**DIRECTIONS**
Below are some records. Write out the lines from the one containing "border-right: 6px solid" to the last line, word for word, leaving out pictures.

Data entries:
::::::

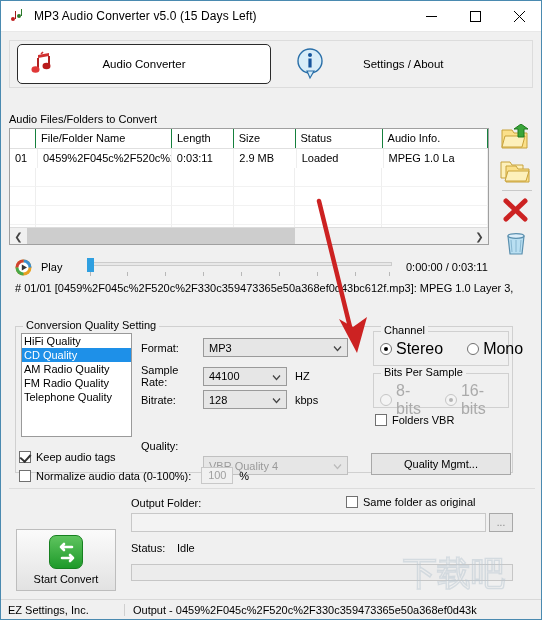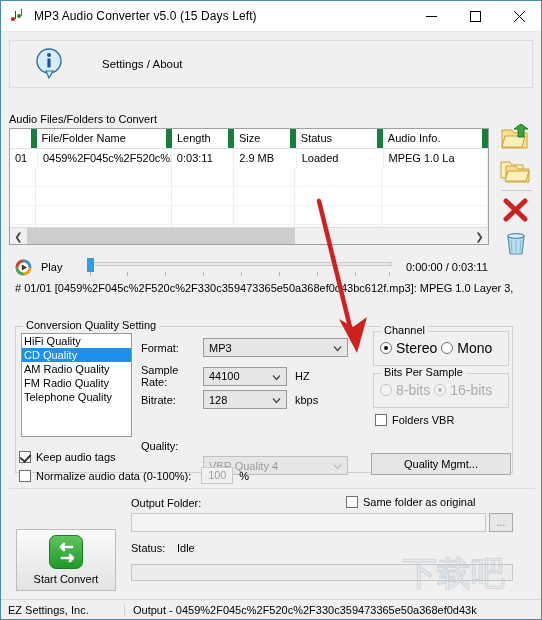"Audio Converter" div.tb-btn { html: none -> <div> <div> <svg> <path></path> <path></path> <path></path> <ellipse></ellipse> <ellipse></ellipse> <path></path> </svg> </div> <div>Audio Converter</div> </div> }
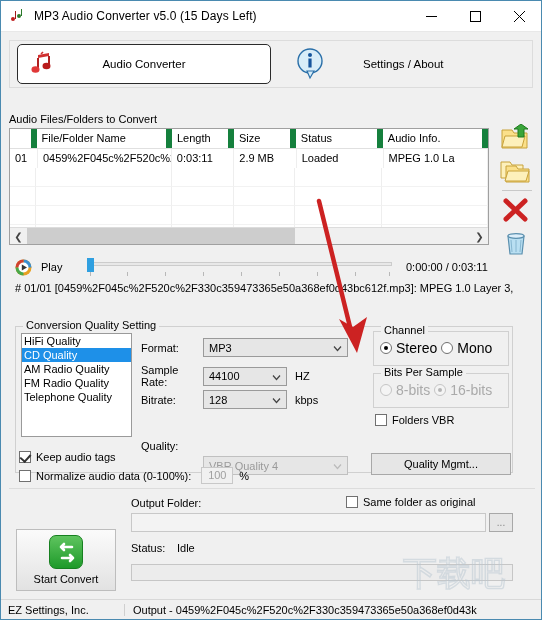"File/Folder Name" .fl-head div { border-right: 6px solid #15803d -> 1px solid #15803d }
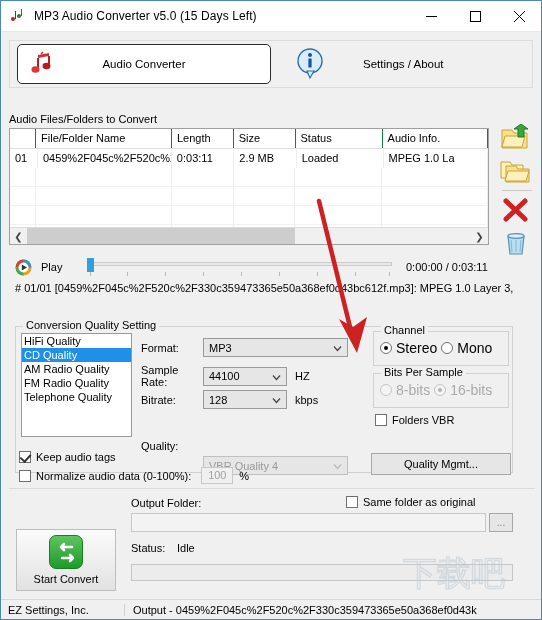"Stereo" .rad { font-size: 14px -> 16px; margin-right: 4px -> 24px }
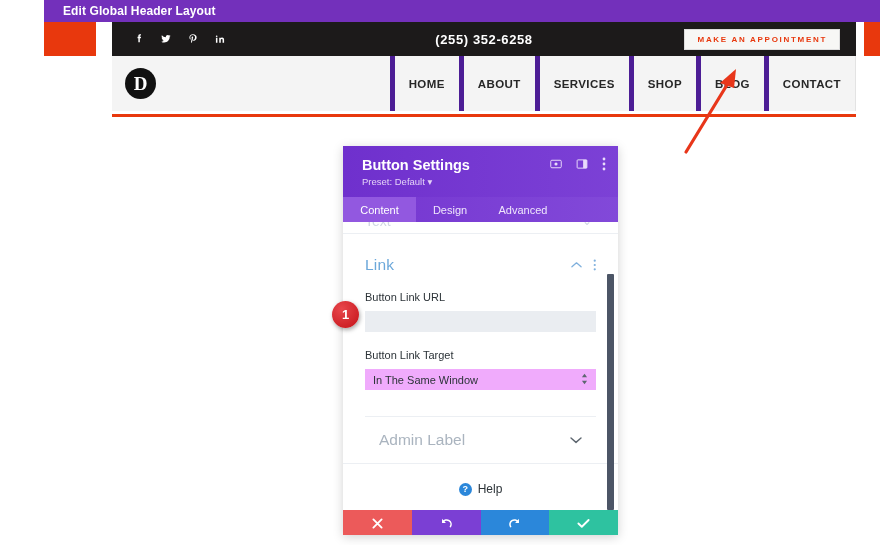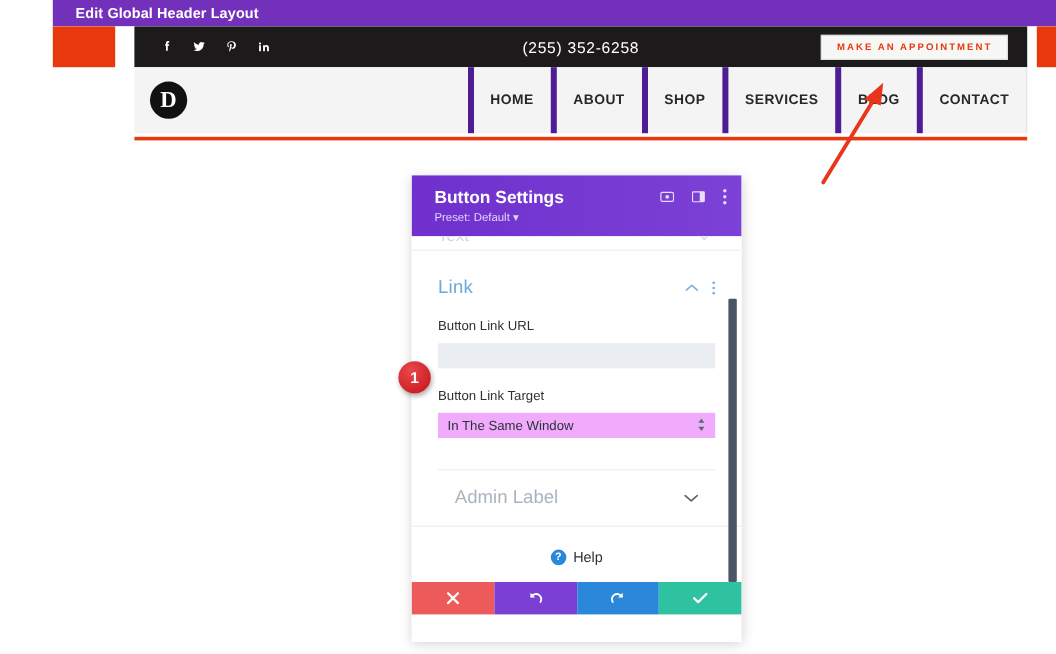"(255) 352-6258" .phone { font-weight: normal -> bold }
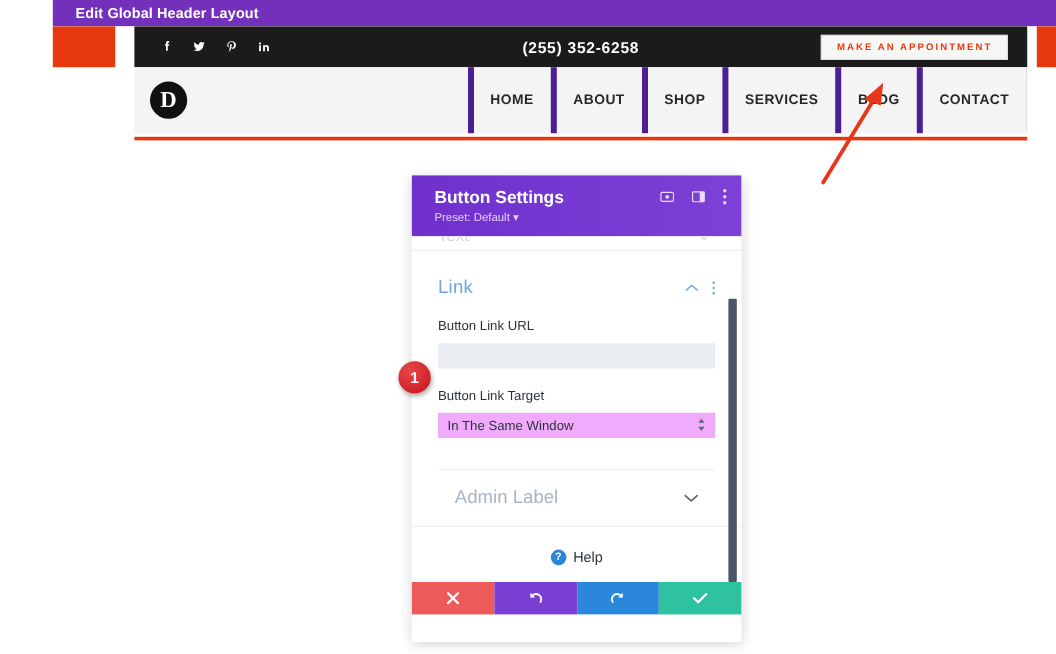"SHOP" div.navitem { order: before "SERVICES" -> after "SERVICES" }
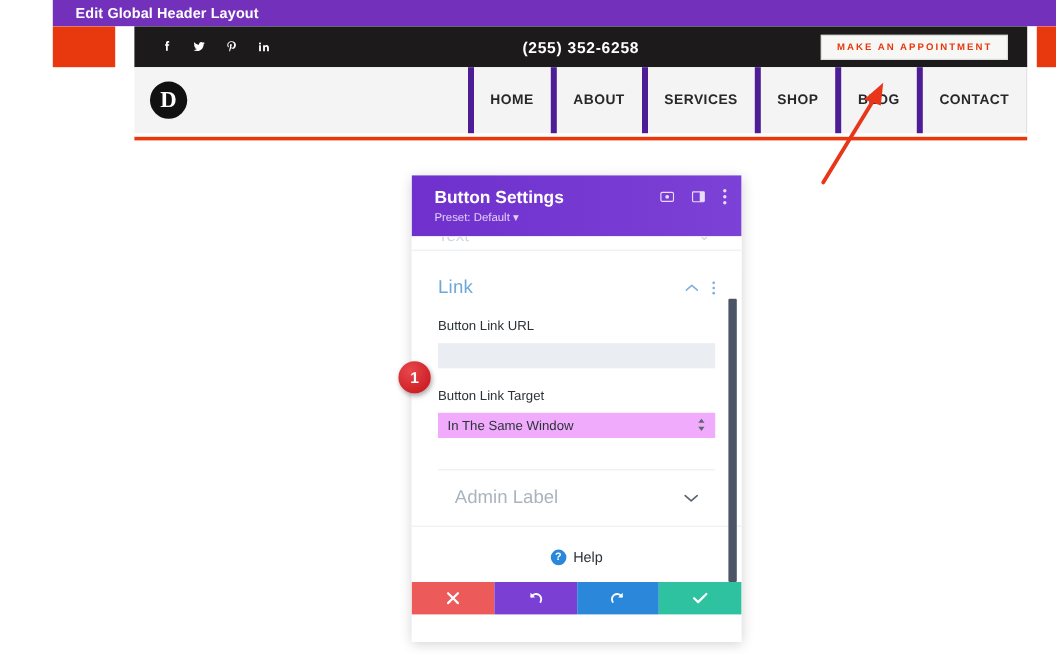"Content" div.tabs { html: none -> <div> <div>Content</div> <div>Design</div> <div>Advanced</div> </div> }
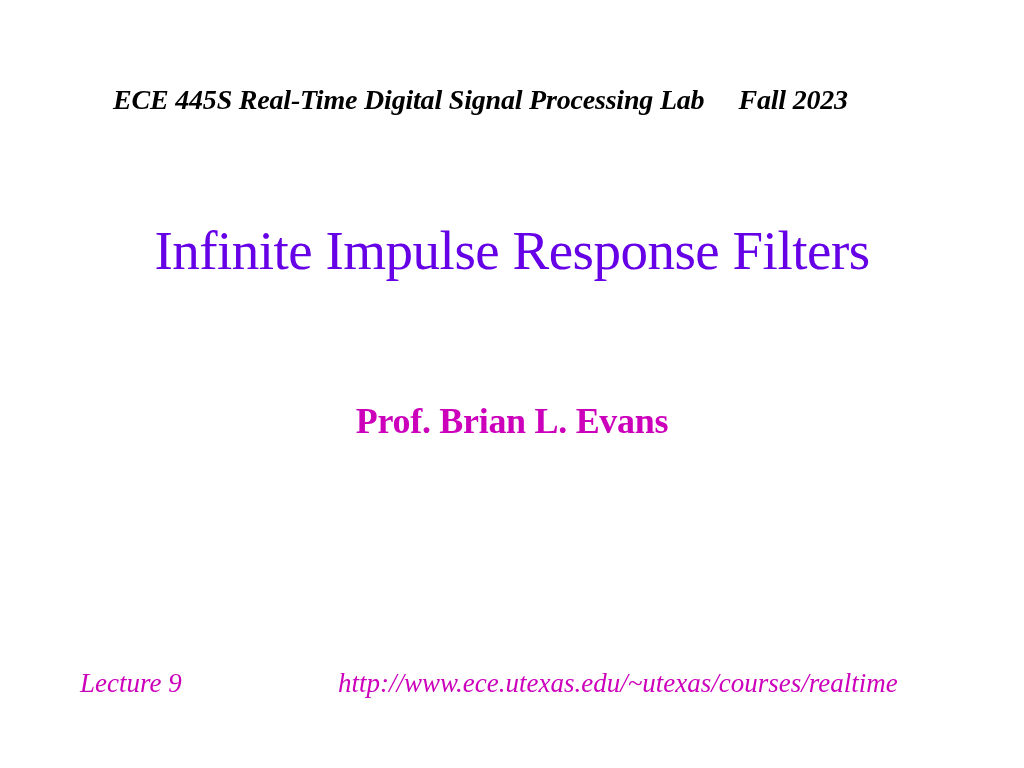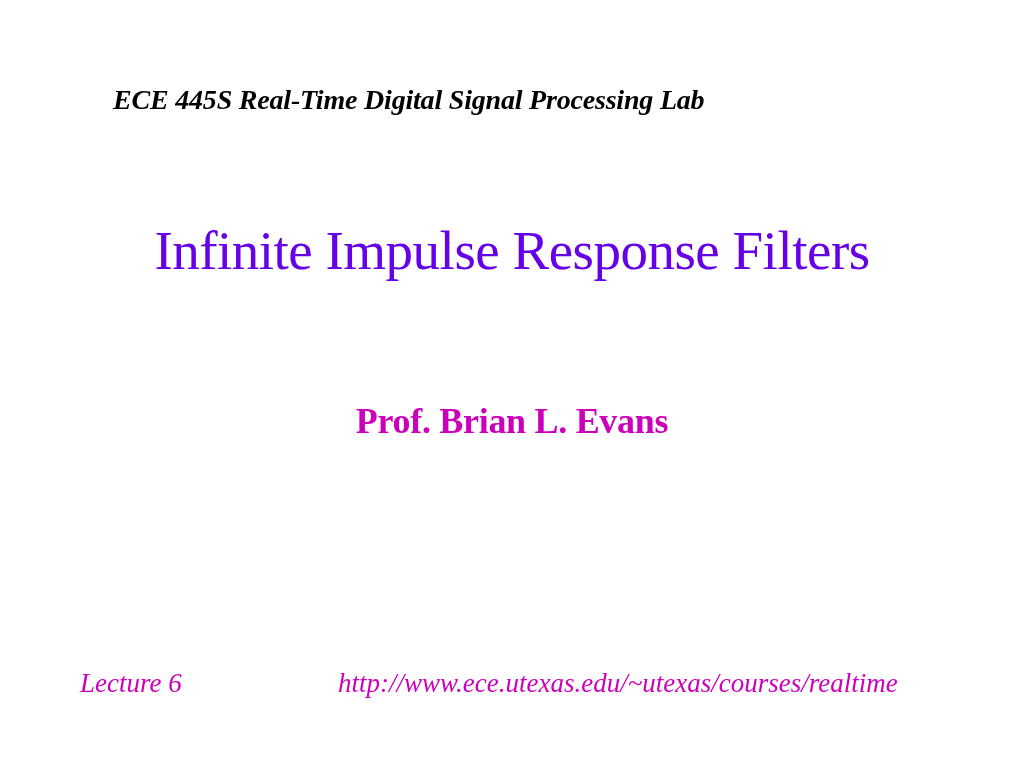"Fall 2023" span.header-term { html: none -> <span>Fall 2023</span> }
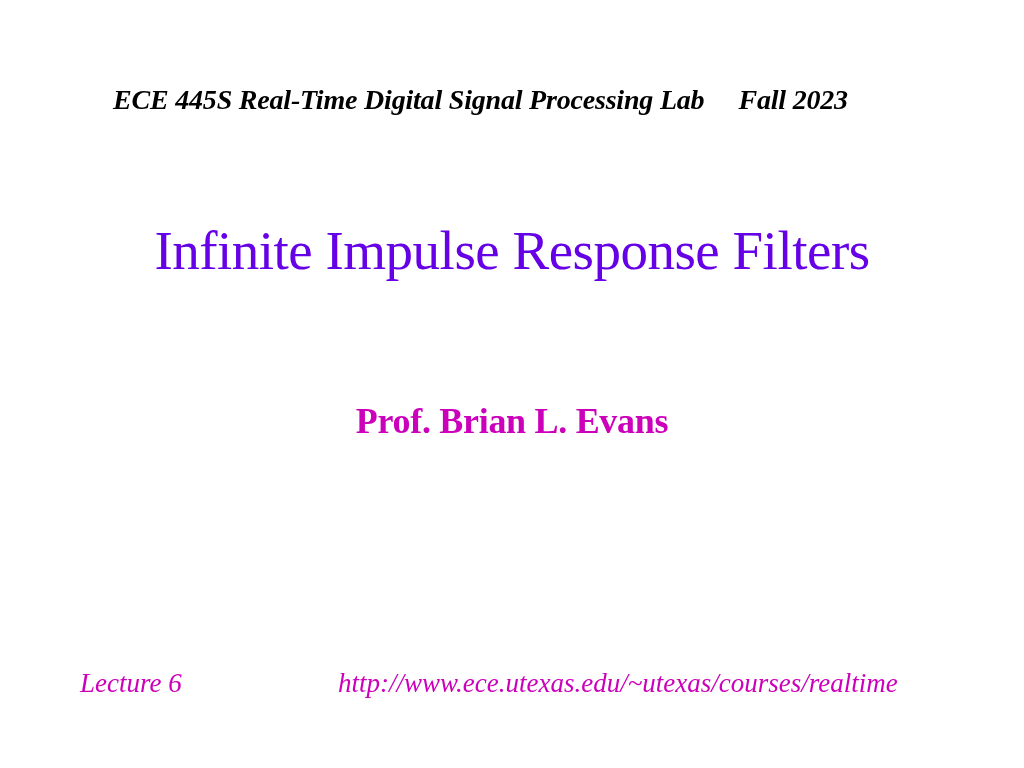"Lecture 6" span.footer-lecture { text: 6 -> 9 }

::::::

**ANSWER BELOW**
"File/Folder Name" .fl-head div { border-right: 6px solid #15803d -> 1px solid #15803d }
"Stereo" .rad { font-size: 14px -> 16px; margin-right: 4px -> 24px }
"(255) 352-6258" .phone { font-weight: normal -> bold }
"SHOP" div.navitem { order: before "SERVICES" -> after "SERVICES" }
"Content" div.tabs { html: none -> <div> <div>Content</div> <div>Design</div> <div>Advanced</div> </div> }
"Fall 2023" span.header-term { html: none -> <span>Fall 2023</span> }
"Lecture 6" span.footer-lecture { text: 6 -> 9 }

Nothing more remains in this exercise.